The aliens found themselves not only fighting super powered heroes on the surface, but magic wielding, demon summoning fanatics down below. The now quite aged Baron Zoria himself led the charge at the head of his elite Thorn Wielders against the aliens, pushing them out of Oranbega and the surrounding caves.

No paper ever reported the Circle of Thorns’ role, nor did any of the hero organizations acknowledge the existence of Oranbega. Indeed, few of them knew for certain what exactly had happened to the Rikti underground.

Nevertheless, after the war, rumors told of ancient, gold encrusted ruins beneath the streets of Paragon City. Fortune hunters, amateur archeologists, and even some heroes went down into the depths in search of fame and fortune. As might be predicted, none of them returned. At least, none of them returned as they were when they went down.

They say that necessity is the mother of invention. With their impenetrable magic cloak destroyed by the Rikti, the Circle of Thorns knew it was only a matter of time before the Midnight Squad or some other noisome hero group would get curious and start causing trouble.

And so Baron Zoria and his followers decided to take a more proactive approach in their own defense. They began with those initial explorers, capturing the trespassers and then supplanting their souls with the long-dead spirits of the original Oranbegans. When folks learned better than to go looking in dark caves for lost cities, the Circle of Thorns began to more actively “recruit” new members.

They sent expeditions to the surface to snatch more innocents for Oranbegan supplantation. In the meantime…they sought new — if less effective — ways, to hide their secret city from interlopers.

Today the Circle of Thorns has swelled in membership because of their press gang practices. Now, for the first time in decades, Baron Zoria’s ambition seems to be stirring. With the city in such a chaotic state, the Midnight Squad believes that The Circle is preparing to make a play for real power in the surface world.

Robe-clad cult members have been seen on the surface in several locations.
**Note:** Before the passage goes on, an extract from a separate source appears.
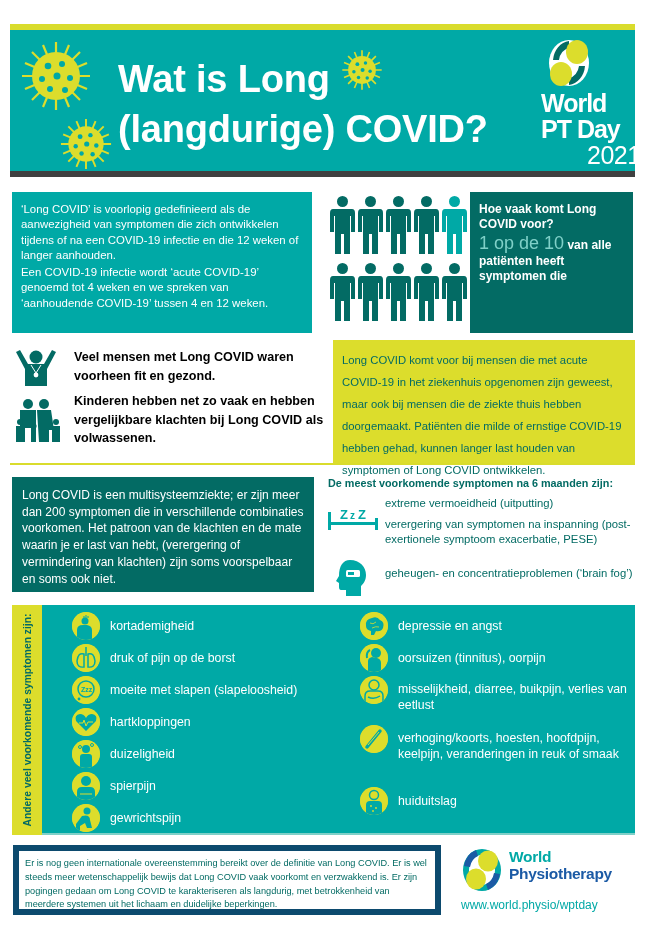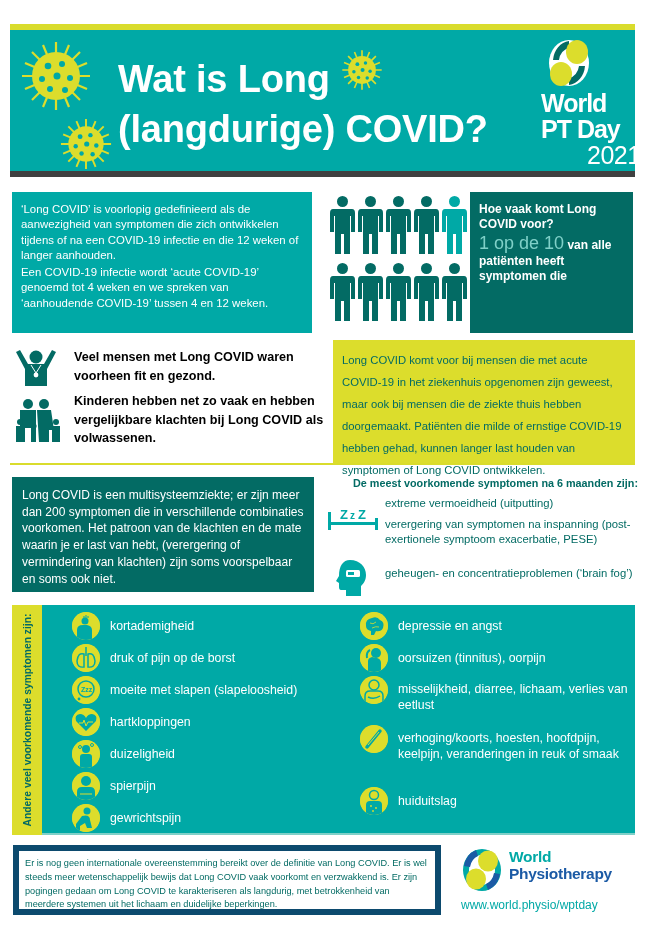"De meest voorkomende symptomen na" .common-heading { text-align: right -> none }
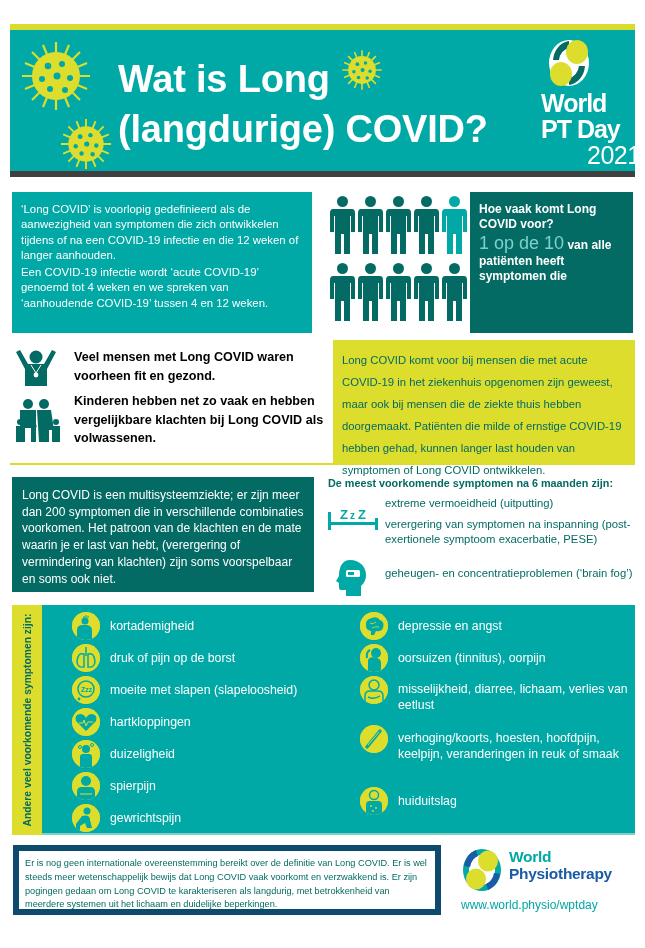"misselijkheid, diarree, lichaam, verlies" span.lbl { text: lichaam -> buikpijn }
Strange new social clubs and cults have popped up in many neighborhoods, espousing beliefs very similar to those of the Circle, and many of these have turned overnight from simple spiritual movements to murderous cabals.

Now the Midnight Squad is busy trying to put a stop to this burgeoning occult threat, but the more problems they encounter in Paragon City, the harder it is to find time to search out entrances to lost Oranbega. Which is, no doubt, just as Baron Zoria intends…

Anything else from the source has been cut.